As Walmart Eliminates Greeters, Workers With Disabilities Feel Targeted And Worried

John Combs is a "people greeter" at a Walmart in Vancouver, Wash. But he has been told that come April 25, his job is going away. And he is not alone. Courtesy of Rachel Wasser
John Combs is a "people greeter" at a Walmart in Vancouver, Wash. But he has been told that come April 25, his job is going away. And he is not alone. Courtesy of Rachel Wasser

Read On

BY ALINA SELYUKH, NPR

If you ask John Combs what his biggest worry is, he’ll say: “How will I feed Red?”

Red is actually white. He’s a labradoodle rescue, just tall enough for Combs to pet if he reaches over the armrest of his wheelchair. Combs, 42, has cerebral palsy. He has difficulty speaking. But he has no difficulty saying the line most Americans have heard at least once: “Welcome to Walmart!”

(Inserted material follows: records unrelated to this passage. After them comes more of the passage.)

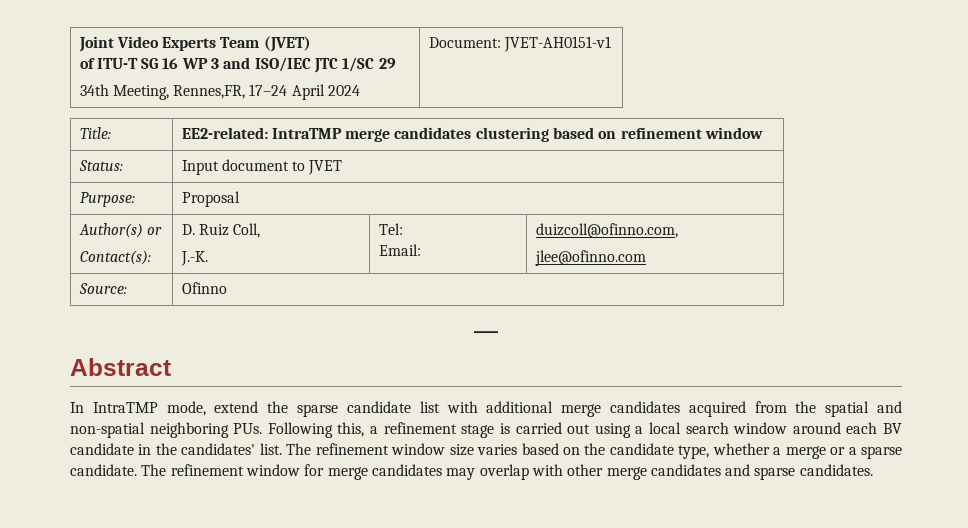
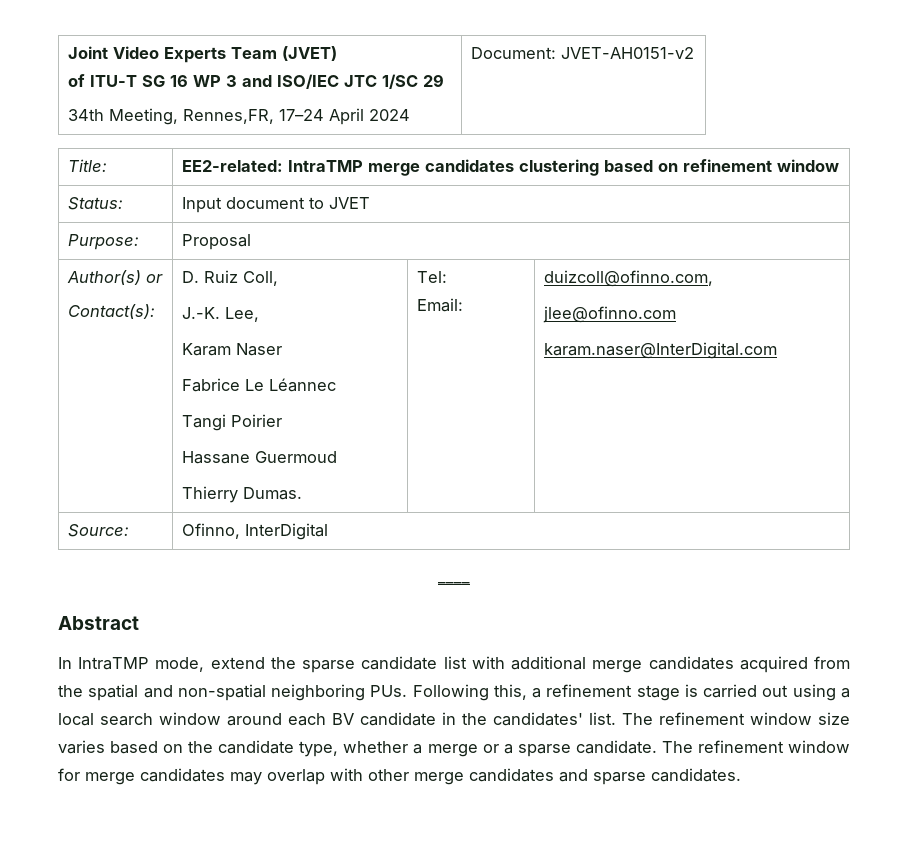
  Joint Video Experts Team (JVET)
  of ITU-T SG 16 WP 3 and ISO/IEC JTC 1/SC 29
- 34th Meeting, Rennes,FR, 17–24 April 2024 | Document: JVET-AH0151-v1
+ 34th Meeting, Rennes,FR, 17–24 April 2024 | Document: JVET-AH0151-v2
  Author(s) or
  Contact(s): | D. Ruiz Coll,
- J.-K. | Tel:
+ J.-K. Lee,
+ Karam Naser
+ Fabrice Le Léannec
+ Tangi Poirier
+ Hassane Guermoud
+ Thierry Dumas. | Tel:
  Email: | duizcoll@ofinno.com,
  jlee@ofinno.com
+ karam.naser@InterDigital.com
- Source: | Ofinno
+ Source: | Ofinno, InterDigital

Combs has one of Walmart’s trademark front-door jobs: He’s a “people greeter” at a store in Vancouver, Wash. But, he was told, come April 25 his job is going away. And he is not alone. According to Walmart, greeters are being removed at about 1,000 stores around the country.

NPR has found that Walmart is changing the job requirements for front-door greeters in a way that appears to disproportionately affect workers with disabilities. Greeters with disabilities in five states told NPR they expect to lose their jobs after April 25 or 26.

Walmart is the largest private employer in the U.S. and has a large workforce of workers with disabilities. And the job of greeter has been a particularly attractive fit, as it isn’t physically strenuous and is easy to learn.

John Combs with his labradoodle, Red. His biggest worry if he loses his Walmart job: "How will I feed Red?" Courtesy of Rachel Wasser

John Combs with his labradoodle, Red. His biggest worry if he loses his Walmart job: “How will I feed Red?”
Courtesy of Rachel Wasser

But Walmart has been eliminating greeters and replacing them with “customer hosts,” who have expanded responsibilities, such as taking care of security or assisting shoppers. The change is going into effect at the end of April. It is the latest wave in a policy that Walmart started in 2016. It has already affected about 1,000 stores.

According to interviews with workers and documents reviewed by NPR, to qualify for these new host positions, workers must be able to lift 25 pounds, clean up spills, collect carts and stand for long periods of time, among other things — tasks that can be impossible for people with disabilities. Workers say they’ve been told they must be able to climb a ladder to qualify for some of the other jobs at the store.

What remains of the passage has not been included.